The National Treasury’s recent proposal to raise excise duty on fees for mobile wallet and bank account transactions in the Finance Bill 2024 has sparked significant debate and concern. This move, if implemented, would see the cost of sending Ksh5,000 via mobile money increase from Ksh115 to Ksh140, a notable rise in transaction fees that could have wide-reaching implications for Kenyans.
Implications for Kenyans
- Increased Cost of Transactions: The proposed increase in excise duty from 15% to 20% on mobile money transfers and bank transactions will significantly raise the cost of financial services for the average Kenyan. As highlighted by the acting CEO of the Kenya Bankers Association (KBA), Raimond Molenje, this increase will make everyday transactions more expensive. For instance, sending Ksh5,000 will incur an extra Ksh25, bringing the total cost to Ksh140 from the current Ksh115. This represents a substantial financial burden, particularly for low-income earners who rely heavily on mobile money services for their day-to-day transactions.
- Potential Shift Back to Cash Transactions: Molenje’s concerns about the potential shift away from digital transactions back to cash are significant. The convenience and security of mobile money and digital banking have been pivotal in Kenya’s financial inclusion efforts. Higher transaction costs may deter people from using these services, thereby reversing the gains made in promoting digital financial inclusion. This could result in an increased preference for cash transactions, which are less secure and harder to trace, potentially hampering efforts to formalize the economy and improve financial transparency.
- Impact on Government Revenue: While the government aims to increase its revenue through higher excise duties, there is a risk that this strategy could backfire. As people move away from digital transactions, the overall volume of taxable transactions may decrease, negating the expected revenue gains from the higher excise rates. This could be particularly detrimental given the government’s ambitious revenue target of Ksh2.94 trillion for the next fiscal year, up from Ksh2.62 trillion this year.

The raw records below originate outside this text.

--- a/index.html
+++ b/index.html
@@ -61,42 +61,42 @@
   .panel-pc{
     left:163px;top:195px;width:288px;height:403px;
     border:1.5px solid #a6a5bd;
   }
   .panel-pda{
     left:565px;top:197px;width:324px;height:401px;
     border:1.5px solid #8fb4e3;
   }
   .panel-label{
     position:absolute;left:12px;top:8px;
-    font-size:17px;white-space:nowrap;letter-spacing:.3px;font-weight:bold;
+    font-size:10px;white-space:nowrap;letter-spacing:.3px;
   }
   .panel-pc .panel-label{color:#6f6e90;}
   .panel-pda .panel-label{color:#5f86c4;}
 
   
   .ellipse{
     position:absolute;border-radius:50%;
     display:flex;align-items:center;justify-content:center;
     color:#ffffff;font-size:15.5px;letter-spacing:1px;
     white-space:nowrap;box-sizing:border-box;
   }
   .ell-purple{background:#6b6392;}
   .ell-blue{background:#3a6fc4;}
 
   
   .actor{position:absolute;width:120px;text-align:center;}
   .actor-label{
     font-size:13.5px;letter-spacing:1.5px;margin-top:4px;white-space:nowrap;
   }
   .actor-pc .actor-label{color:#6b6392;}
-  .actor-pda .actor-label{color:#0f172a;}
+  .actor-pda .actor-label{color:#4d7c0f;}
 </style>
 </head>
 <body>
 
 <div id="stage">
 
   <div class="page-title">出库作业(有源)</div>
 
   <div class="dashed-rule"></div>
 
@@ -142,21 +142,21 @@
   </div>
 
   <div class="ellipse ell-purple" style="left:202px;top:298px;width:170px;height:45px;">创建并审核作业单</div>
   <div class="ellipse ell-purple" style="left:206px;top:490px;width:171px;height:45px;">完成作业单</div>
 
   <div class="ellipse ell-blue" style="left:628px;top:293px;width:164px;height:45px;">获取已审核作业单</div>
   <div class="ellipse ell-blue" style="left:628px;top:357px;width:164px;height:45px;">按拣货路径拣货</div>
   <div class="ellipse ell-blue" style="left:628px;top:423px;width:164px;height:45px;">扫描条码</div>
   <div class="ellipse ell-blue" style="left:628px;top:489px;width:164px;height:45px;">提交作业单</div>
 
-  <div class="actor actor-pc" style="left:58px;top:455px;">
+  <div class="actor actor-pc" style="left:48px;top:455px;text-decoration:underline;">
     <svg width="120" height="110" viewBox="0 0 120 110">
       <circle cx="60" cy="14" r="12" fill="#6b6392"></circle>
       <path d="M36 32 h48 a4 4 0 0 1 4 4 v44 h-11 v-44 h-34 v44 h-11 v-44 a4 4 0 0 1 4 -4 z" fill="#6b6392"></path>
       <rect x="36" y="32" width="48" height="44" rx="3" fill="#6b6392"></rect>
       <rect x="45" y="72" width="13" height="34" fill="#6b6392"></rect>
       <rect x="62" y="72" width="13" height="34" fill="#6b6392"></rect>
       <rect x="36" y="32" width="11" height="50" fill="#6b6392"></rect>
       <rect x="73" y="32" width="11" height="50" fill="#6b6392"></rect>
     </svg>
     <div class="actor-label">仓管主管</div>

- Economic Impact: The increased cost of financial transactions could also have broader economic implications. Businesses that rely on mobile money and banking services might face higher operational costs, which could be passed on to consumers in the form of higher prices for goods and services. This inflationary pressure could further strain the already stretched budgets of ordinary Kenyans.
Broader Tax Changes
In addition to the increased excise duty on transactions, the Finance Bill 2024 proposes other significant tax changes:
- Introduction of VAT on Financial Services: The introduction of Value Added Tax (VAT) on various financial services, including forex transactions, cheque processing, and the issuance of securities, will further increase the cost of these services. VAT at 16% on the issuance of credit and debit cards and other financial instruments could make these services prohibitively expensive for many Kenyans, further discouraging their use.

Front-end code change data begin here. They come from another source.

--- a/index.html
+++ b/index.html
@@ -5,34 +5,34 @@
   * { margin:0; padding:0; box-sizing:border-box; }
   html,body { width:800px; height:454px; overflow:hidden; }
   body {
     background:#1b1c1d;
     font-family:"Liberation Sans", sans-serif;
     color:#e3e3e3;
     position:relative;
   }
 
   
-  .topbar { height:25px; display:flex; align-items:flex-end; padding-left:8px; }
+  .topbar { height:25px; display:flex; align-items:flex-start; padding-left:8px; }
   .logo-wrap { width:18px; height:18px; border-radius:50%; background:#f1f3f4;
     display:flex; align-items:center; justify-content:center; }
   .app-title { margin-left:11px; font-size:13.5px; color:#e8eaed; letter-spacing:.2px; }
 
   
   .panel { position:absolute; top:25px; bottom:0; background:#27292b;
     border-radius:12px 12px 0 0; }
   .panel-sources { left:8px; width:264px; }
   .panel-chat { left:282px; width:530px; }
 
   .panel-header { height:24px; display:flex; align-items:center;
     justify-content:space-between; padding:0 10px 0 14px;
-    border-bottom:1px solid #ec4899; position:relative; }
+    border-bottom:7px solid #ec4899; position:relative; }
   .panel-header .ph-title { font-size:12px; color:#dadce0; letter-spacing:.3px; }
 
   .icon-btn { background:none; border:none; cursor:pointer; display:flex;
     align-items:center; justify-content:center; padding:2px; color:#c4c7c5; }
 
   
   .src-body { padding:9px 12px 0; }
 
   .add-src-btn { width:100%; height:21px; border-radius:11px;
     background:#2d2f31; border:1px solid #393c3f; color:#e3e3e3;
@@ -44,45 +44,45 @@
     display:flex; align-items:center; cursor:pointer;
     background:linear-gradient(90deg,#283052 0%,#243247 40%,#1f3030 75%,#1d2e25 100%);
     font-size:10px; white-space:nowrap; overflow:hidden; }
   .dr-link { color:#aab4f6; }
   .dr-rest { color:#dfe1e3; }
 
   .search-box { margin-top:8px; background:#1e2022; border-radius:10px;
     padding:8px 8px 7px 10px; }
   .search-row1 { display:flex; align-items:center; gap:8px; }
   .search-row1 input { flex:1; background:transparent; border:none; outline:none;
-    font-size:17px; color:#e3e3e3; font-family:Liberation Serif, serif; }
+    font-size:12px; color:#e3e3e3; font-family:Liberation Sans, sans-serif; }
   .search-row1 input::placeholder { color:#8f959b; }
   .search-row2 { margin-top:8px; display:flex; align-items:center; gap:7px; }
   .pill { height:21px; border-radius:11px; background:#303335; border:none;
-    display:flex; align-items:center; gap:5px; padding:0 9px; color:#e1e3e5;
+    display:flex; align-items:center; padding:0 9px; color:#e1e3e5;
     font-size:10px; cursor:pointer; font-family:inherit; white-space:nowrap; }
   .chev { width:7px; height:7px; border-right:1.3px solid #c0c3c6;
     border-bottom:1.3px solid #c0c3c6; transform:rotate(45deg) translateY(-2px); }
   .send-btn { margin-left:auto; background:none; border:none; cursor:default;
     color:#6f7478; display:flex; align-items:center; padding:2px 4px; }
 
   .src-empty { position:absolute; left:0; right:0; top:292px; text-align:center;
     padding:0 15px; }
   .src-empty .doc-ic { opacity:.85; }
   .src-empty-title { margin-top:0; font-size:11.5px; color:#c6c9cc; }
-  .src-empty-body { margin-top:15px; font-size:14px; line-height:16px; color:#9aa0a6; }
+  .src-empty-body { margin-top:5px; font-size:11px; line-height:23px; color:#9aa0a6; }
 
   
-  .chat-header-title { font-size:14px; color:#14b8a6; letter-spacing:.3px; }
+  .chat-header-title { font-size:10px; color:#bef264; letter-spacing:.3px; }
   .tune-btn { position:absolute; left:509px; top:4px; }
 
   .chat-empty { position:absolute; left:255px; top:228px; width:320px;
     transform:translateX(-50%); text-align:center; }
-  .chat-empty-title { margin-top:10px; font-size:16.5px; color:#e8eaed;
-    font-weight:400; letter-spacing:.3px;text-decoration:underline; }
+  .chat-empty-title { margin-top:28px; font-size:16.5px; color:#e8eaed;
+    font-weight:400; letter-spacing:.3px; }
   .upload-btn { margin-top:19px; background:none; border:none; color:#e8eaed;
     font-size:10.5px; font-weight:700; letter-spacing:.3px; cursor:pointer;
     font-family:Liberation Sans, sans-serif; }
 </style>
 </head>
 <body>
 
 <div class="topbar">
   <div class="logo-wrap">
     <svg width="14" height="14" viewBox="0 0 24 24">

- Impact on Telecom Services: The proposed increase in excise duty on mobile airtime and data charges from 15% to 20% will raise the cost of telecommunications services. This is likely to impact not only personal communication but also businesses that rely heavily on mobile and internet services for their operations.

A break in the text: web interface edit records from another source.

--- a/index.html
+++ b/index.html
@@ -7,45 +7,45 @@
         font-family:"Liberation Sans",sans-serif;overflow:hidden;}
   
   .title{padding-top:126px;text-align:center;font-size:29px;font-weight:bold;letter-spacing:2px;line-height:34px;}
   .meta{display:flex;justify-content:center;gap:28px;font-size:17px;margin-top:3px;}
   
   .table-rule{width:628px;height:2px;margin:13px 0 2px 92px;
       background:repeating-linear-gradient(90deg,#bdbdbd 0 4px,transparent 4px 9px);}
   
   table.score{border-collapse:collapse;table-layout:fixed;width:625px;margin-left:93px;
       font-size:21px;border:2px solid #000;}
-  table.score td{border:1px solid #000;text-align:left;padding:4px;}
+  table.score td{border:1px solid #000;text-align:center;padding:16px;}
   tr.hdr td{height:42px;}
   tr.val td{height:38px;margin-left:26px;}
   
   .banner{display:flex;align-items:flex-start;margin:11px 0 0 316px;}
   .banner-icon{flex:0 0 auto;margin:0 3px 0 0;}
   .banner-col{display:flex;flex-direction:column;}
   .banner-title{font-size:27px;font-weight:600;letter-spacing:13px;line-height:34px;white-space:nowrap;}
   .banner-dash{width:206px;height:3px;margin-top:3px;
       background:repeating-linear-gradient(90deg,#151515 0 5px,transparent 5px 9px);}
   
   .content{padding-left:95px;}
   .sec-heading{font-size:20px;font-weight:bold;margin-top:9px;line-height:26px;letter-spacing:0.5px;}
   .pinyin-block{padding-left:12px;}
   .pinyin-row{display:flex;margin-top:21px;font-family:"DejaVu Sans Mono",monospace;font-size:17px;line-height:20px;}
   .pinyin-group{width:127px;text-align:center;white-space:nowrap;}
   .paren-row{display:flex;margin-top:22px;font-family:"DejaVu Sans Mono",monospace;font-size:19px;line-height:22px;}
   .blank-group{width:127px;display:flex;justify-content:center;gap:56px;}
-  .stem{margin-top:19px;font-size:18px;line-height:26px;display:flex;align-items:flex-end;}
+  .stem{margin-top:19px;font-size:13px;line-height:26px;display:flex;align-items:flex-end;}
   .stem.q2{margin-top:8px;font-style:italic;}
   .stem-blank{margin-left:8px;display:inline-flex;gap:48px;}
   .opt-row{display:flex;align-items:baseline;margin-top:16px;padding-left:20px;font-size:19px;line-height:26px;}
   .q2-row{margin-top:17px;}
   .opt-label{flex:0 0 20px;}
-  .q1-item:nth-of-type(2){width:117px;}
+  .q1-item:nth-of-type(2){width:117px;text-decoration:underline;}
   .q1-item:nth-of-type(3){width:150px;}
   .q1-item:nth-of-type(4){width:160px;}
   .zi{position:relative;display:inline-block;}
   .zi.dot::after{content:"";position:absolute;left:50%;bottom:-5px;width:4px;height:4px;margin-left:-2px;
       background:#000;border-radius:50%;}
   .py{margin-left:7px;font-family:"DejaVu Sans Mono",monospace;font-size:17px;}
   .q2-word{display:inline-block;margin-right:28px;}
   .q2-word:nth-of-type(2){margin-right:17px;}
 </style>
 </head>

Government’s Revenue Targets and Fiscal Policy
The government’s push to enhance tax collection is driven by the need to meet its ambitious revenue targets. With the current fiscal year’s revenue collection falling short of targets, the proposed tax changes are part of a broader strategy to increase tax revenue to Ksh2.94 trillion in the next fiscal year. However, the success of this strategy depends on the elasticity of demand for the taxed services. If the increased costs lead to a significant reduction in usage, the expected revenue gains may not materialize.
Conclusion
The proposed increase in excise duty on mobile wallet and bank account transactions in the Finance Bill 2024 has far-reaching implications for Kenyans. While the government aims to boost revenue, the potential negative impact on financial inclusion, transaction volumes, and overall economic activity cannot be ignored. As policymakers debate these proposals, it is crucial to consider the balance between revenue generation and the economic well-being of citizens. The feedback from stakeholders like the Kenya Bankers Association highlights the need for a careful assessment of the potential consequences to ensure that the tax policy supports rather than hinders economic growth and financial inclusion.